**Provided entries:**

════════════════

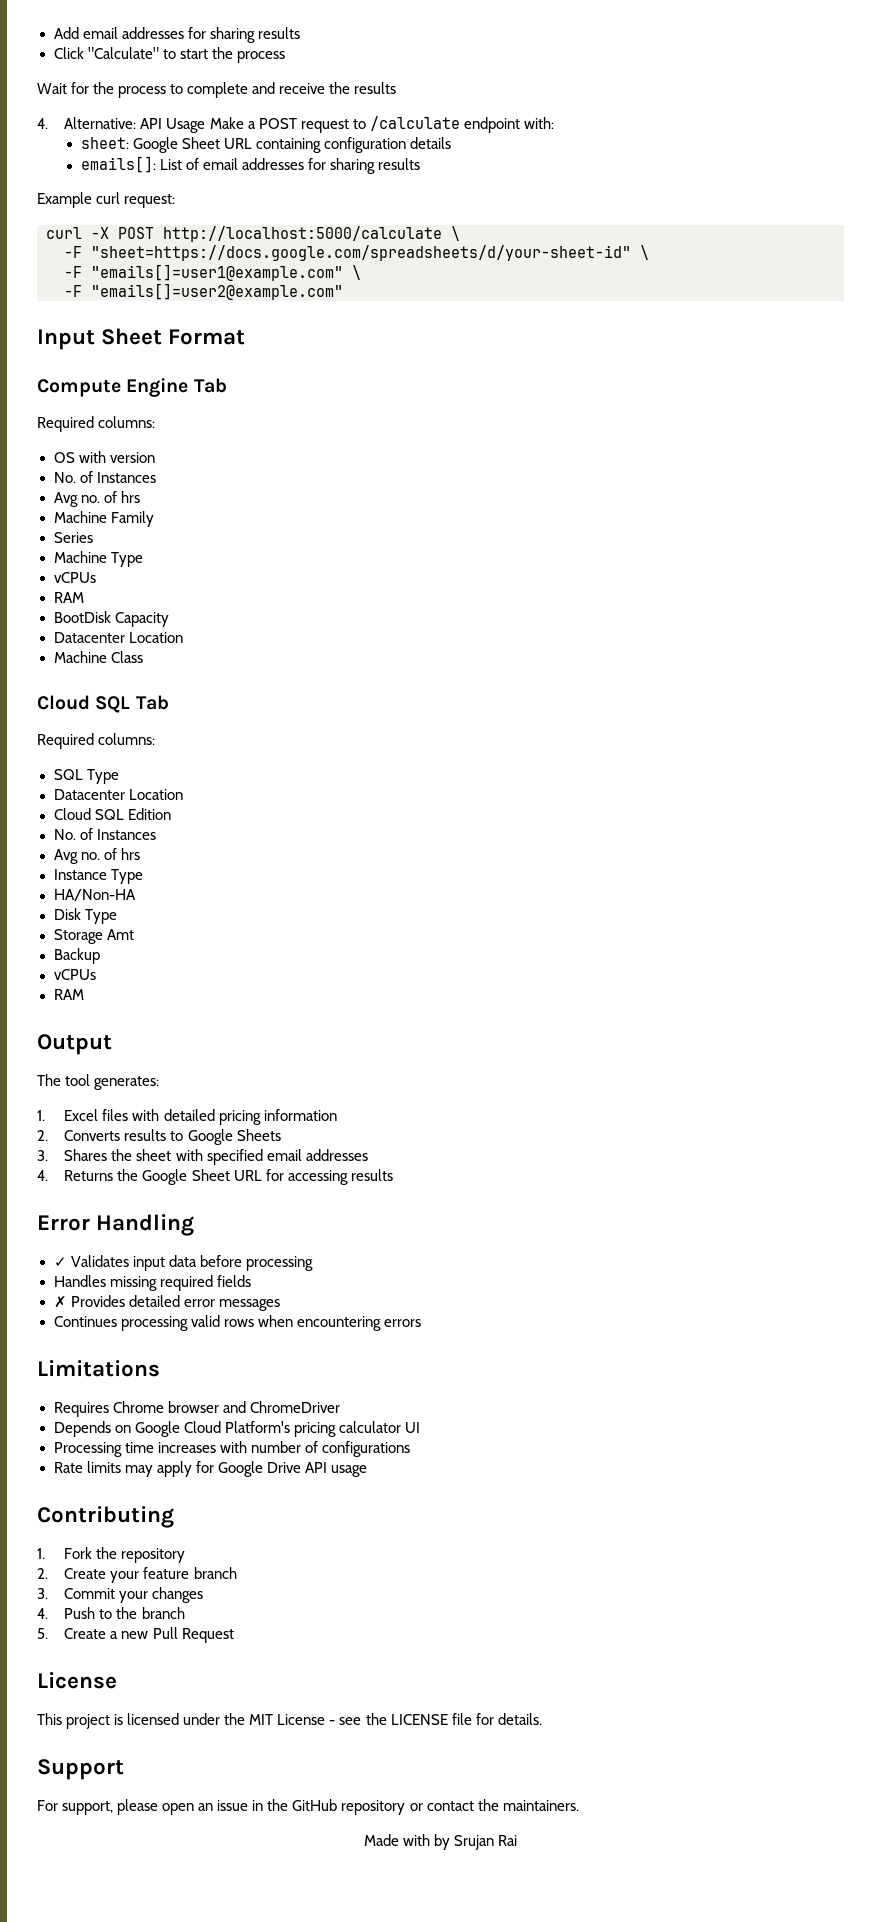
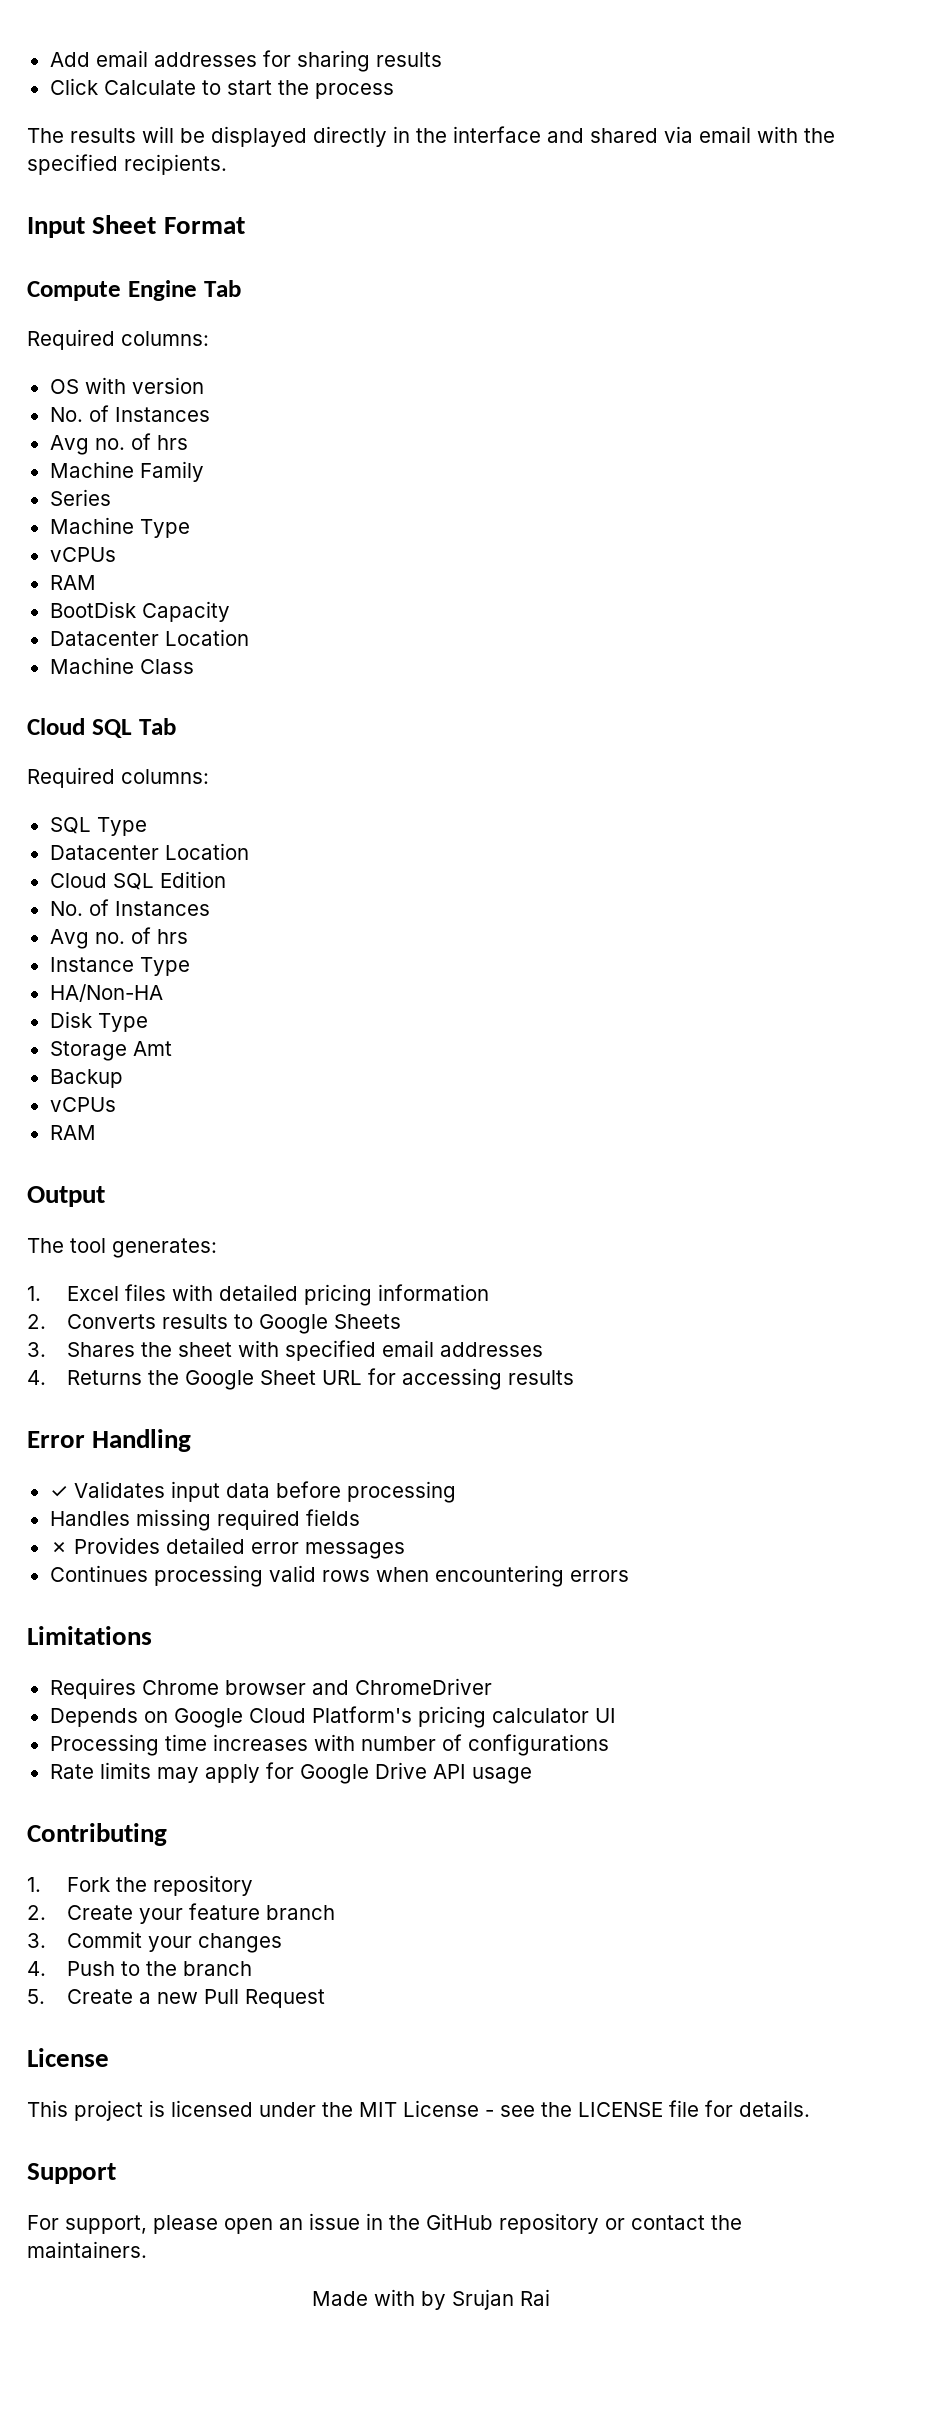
- Click "Calculate" to start the process
+ Click Calculate to start the process
- Wait for the process to complete and receive the results
- 4. Alternative: API Usage Make a POST request to /calculate endpoint with:
- sheet: Google Sheet URL containing configuration details
- emails[]: List of email addresses for sharing results
- Example curl request:
- curl -X POST http://localhost:5000/calculate \
- -F "sheet=https://docs.google.com/spreadsheets/d/your-sheet-id" \
- -F "emails[]=user1@example.com" \
- -F "emails[]=user2@example.com"
+ The results will be displayed directly in the interface and shared via email with the specified recipients.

════════════════

**What you are asked to do:** Every line from the one containing "- Example curl" through the final line of the data above is to be restated word for word, and nothing more.

**Written solution:**
- Example curl request:
- curl -X POST http://localhost:5000/calculate \
- -F "sheet=https://docs.google.com/spreadsheets/d/your-sheet-id" \
- -F "emails[]=user1@example.com" \
- -F "emails[]=user2@example.com"
+ The results will be displayed directly in the interface and shared via email with the specified recipients.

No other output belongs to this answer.